This coming week I’ll be at the Causality in the Language Sciences conference. One of the topics of discussion will be how to integrate theories of causality into linguistic work. Bayesian Causal Graphs are a core approach to causality, and seem like a useful framework for thinking about linguistic problems. However, it’s not entirely clear whether all questions in linguistics can be represented using causal graphs. In this post, I’ll discuss some possible uses of Bayesian Causal Graphs, and test the fit of some actual data to some causal structures. (and please forgive my basic understanding of causality theory!)
Causal graphs are composed of states connected by edges. A change or activation of a state causes a change in another. States and causes can be categorical and absolute, or statistical and even complex in their relations. Causal graphs are often introduced with the following kind of structure, taken from Pearl’s seminal book on Causality. The season causes it to rain (in winter) and causes the sprinkler to come on (in summer). Both the sprinkler being on and rain independently cause the grass to be wet. If the grass is wet, the grass becomes slippery:
This example is easy to understand because each state is binary and (in this simple world) each causal effect is immediate and direct. However, finding a similar example for linguistics is tricky. Linguists may simply not agree on what the nodes are or what the edges represent.

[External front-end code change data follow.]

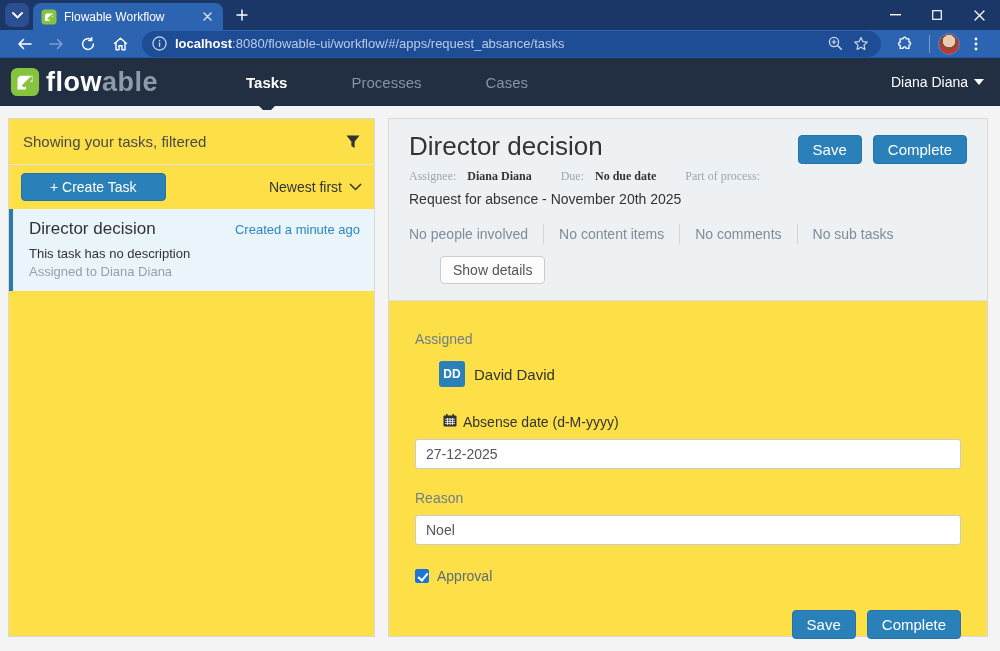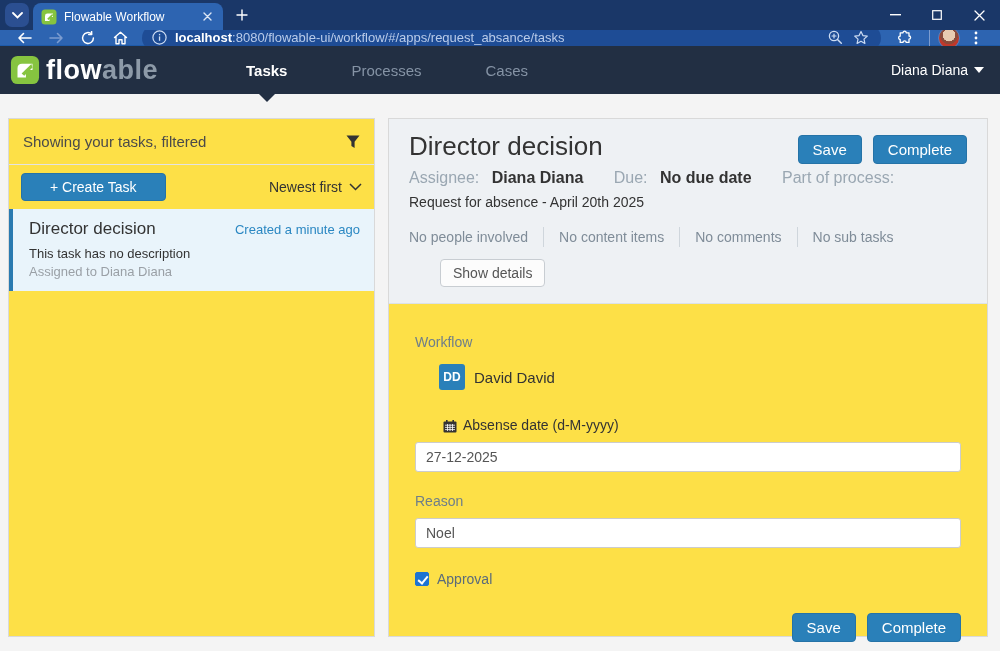"localhost:8080/flowable-ui/workflow/#/ap" .toolbar { height: 16px -> 28px }
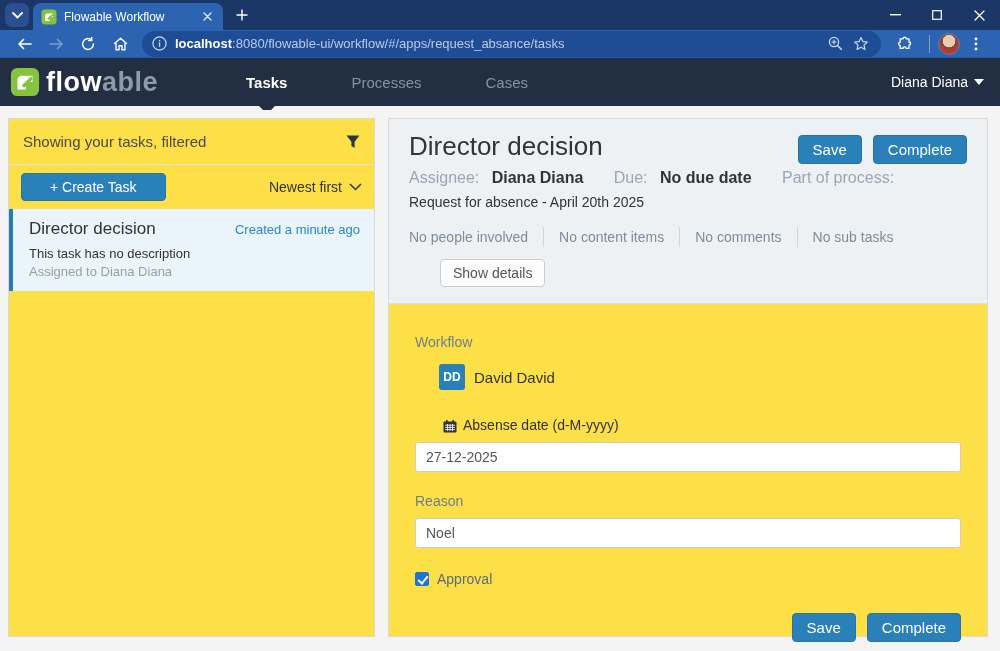"Assignee: Diana Diana Due: No" .dh-meta { font-family: none -> Liberation Serif, serif; font-size: 16px -> 12px }
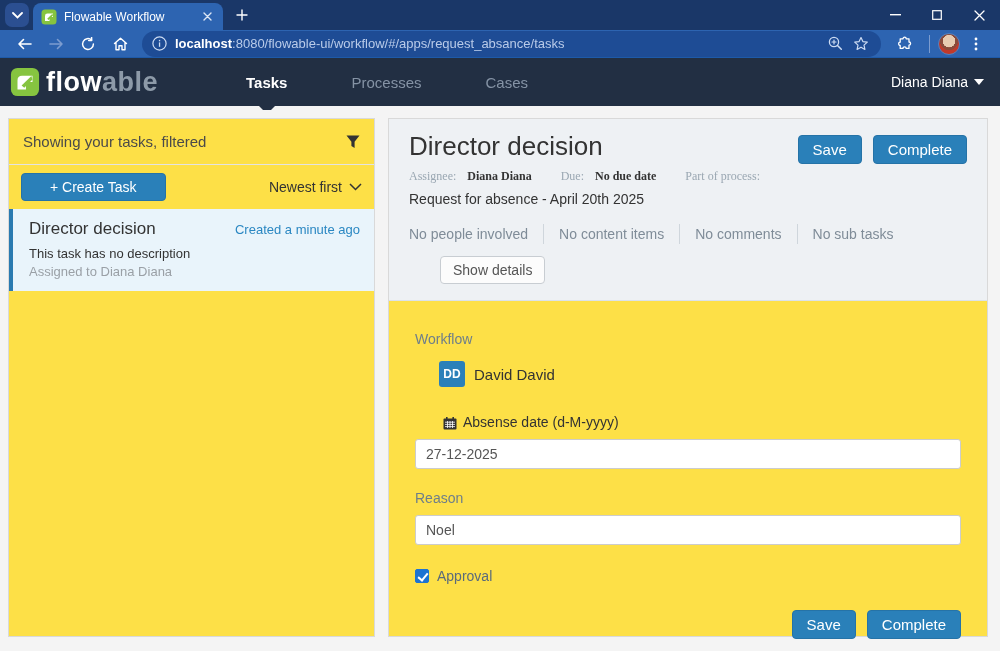"Request for absence - April" div.dh-process { text: April -> November }
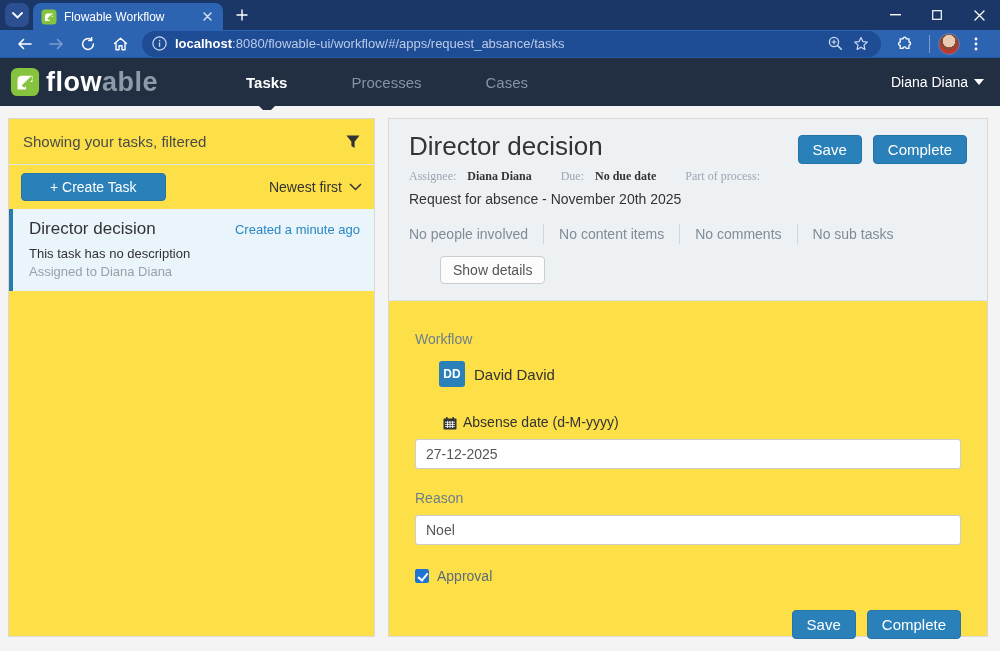"Workflow" div.form-label { text: Workflow -> Assigned }
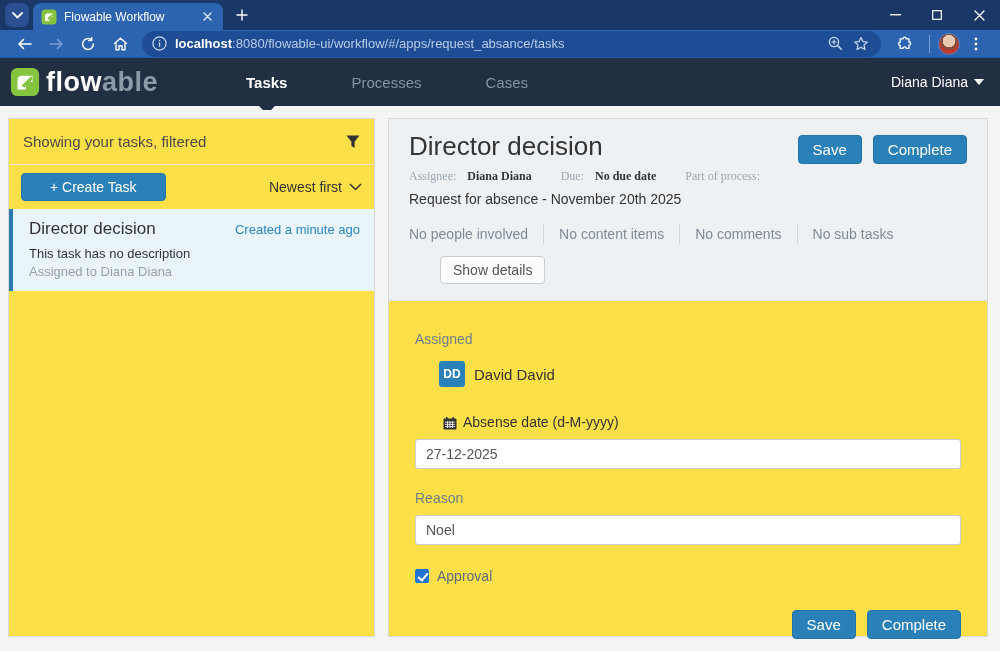"Absense date (d-M-yyyy)" .date-label { align-items: flex-end -> flex-start }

Here are some ways in which nodes and edges have been used in previous linguistic studies:
- Nodes as properties of words or languages, with edges being statistical links (e.g. Ladd, Roberts & Dediu, 2015):
- Nodes as combinations of linguistic properties with edges representing likelihood of change between nodes (e.g. Dunn et al, 2011):
- Nodes as individuals in a social network with edges as social bonds or linguistic influence (e.g. MacKeigan & Munth, 2003, various sociolinguistic studies):
- Nodes as languages with edges as borrowing events (Roberts, in prep):
- Nodes as psychological processes and edges as time in word production (Levelt, Roelofs & Meyer, 1999):
Edges could also represent transmission of variants, a selection pressure (increase in X causes decrease in Y), the inheritance of features or the likelihood of transition between states. Often, however, what constitutes a node or an edge is very theory-specific, and often the actual underlying causal mechanism is hotly debated.

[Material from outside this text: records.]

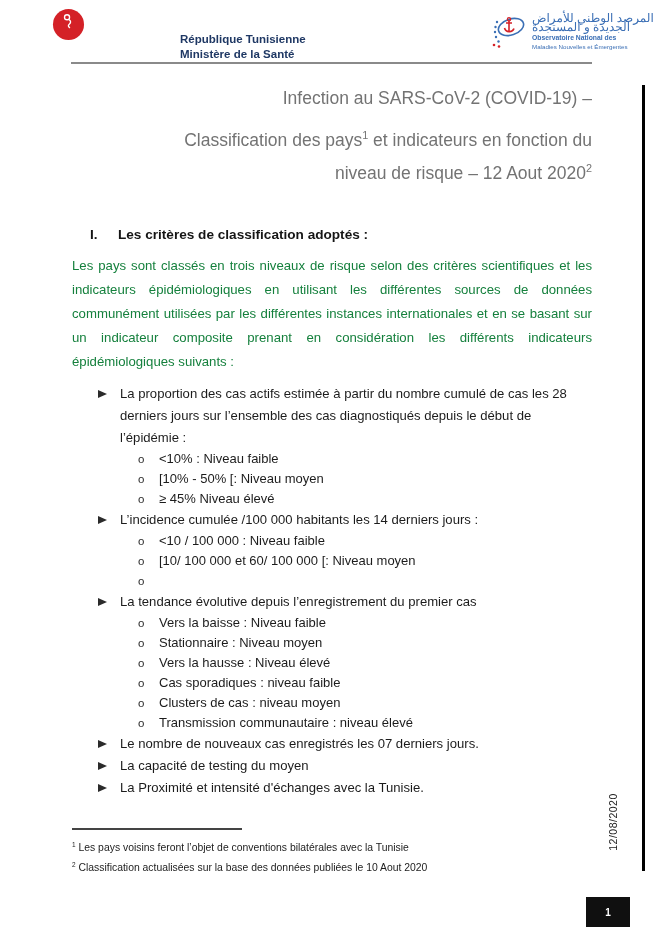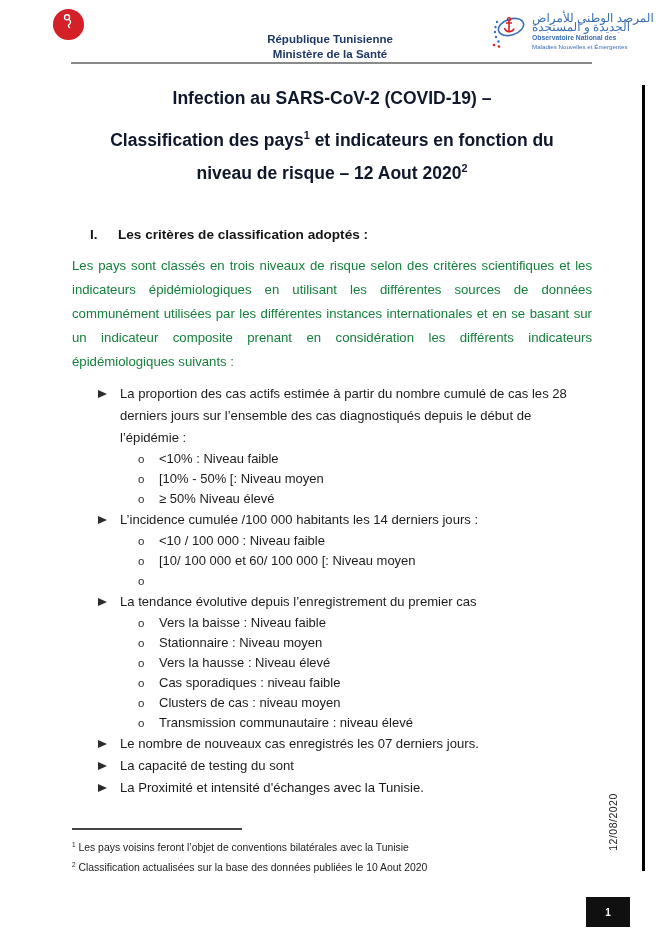"République Tunisienne" .ministry-block { text-align: center -> left }
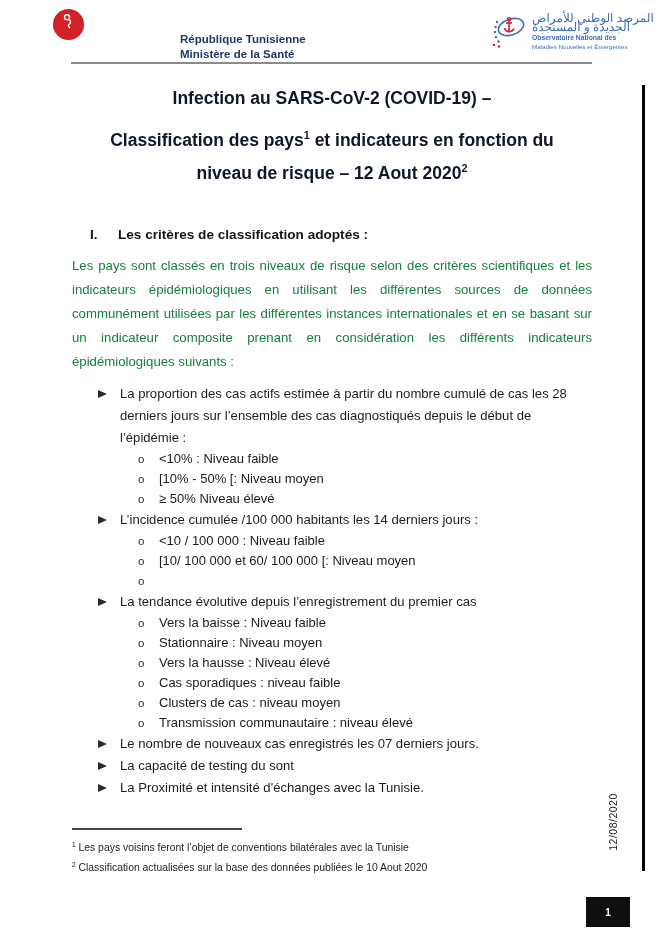"Infection au SARS-CoV-2 (COVID-19) –" .doc-title { color: #0f172a -> #737373; font-weight: bold -> normal; text-align: center -> right }
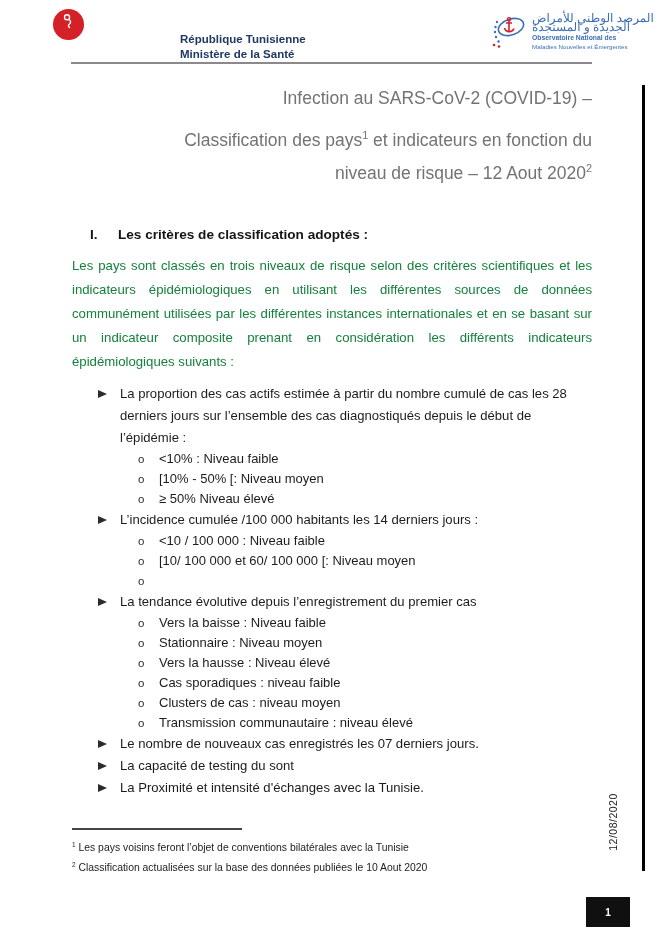"≥ 50% Niveau élevé" span { text: 50% -> 45% }
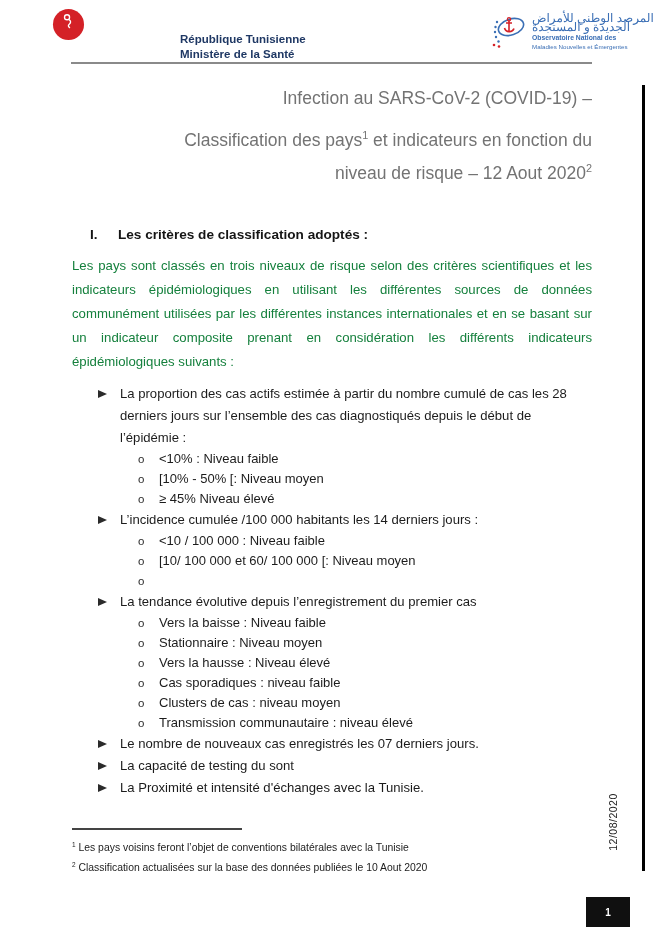"La capacité de testing du" span.t { text: sont -> moyen }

Here’s my attempt at a relatively uncontroversial example of a parallel graph to Pearl’s in the domain of linguistics. If there are lots of people in a conversation (instead of just 2), that causes noise and possible parallel activities. Noise and parallel activities may contribute independently to whether or not speaker 1 hears what speaker 2 said. If they don’t hear what has been said, they have no option but to initiate open repair (‘huh?’ or ‘what?’ or ‘I’m sorry?’), as opposed to a specific question about the previous turn.
Can we put this causal graph to the test with real data? Well, to begin, it’s almost impossible to measure whether a speaker actually hears what is being said. However, other aspects are measurable. I’ve been involved with a project by Mark Dingemanse, Nick Enfield and many others on the factors that influence how repair sequences are done. Our most recent work demonstrates dependencies between some of the features above: The probability of using open repair (‘Huh?’) versus restricted repair (‘Who had a baby?’) is related to whether there is noise and whether the listener is engaged in a parallel activity. The choice of repair initiator type then influences the kind of response that follows. For example, open repair is likely to elicit full repetition, while more restricted repair is likely to be followed by just the relevant information.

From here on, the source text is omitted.